== Detected change data ==

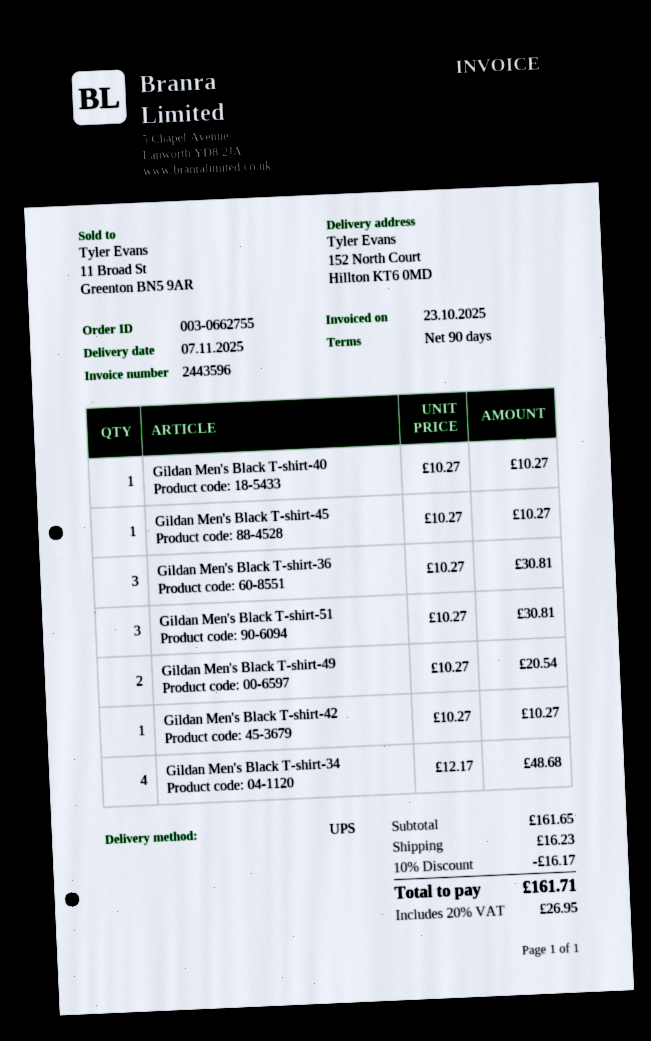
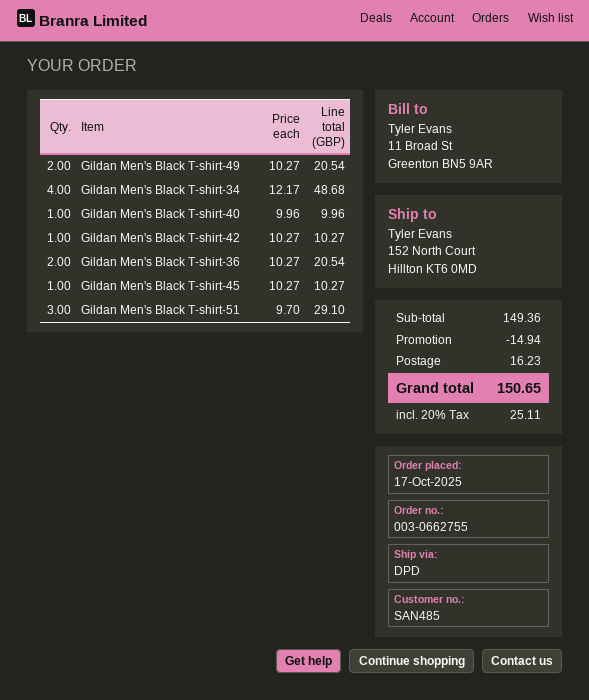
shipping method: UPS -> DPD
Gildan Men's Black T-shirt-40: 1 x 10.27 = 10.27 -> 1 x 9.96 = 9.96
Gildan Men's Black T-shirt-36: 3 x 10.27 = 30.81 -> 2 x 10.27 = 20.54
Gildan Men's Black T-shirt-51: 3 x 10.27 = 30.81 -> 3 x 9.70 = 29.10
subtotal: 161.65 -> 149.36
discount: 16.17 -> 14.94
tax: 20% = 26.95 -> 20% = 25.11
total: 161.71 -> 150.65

== TASK PROMPT ==
From the entries above, copy every line containing the word "Black".

== COMPLETED EXERCISE ==
Gildan Men's Black T-shirt-40: 1 x 10.27 = 10.27 -> 1 x 9.96 = 9.96
Gildan Men's Black T-shirt-36: 3 x 10.27 = 30.81 -> 2 x 10.27 = 20.54
Gildan Men's Black T-shirt-51: 3 x 10.27 = 30.81 -> 3 x 9.70 = 29.10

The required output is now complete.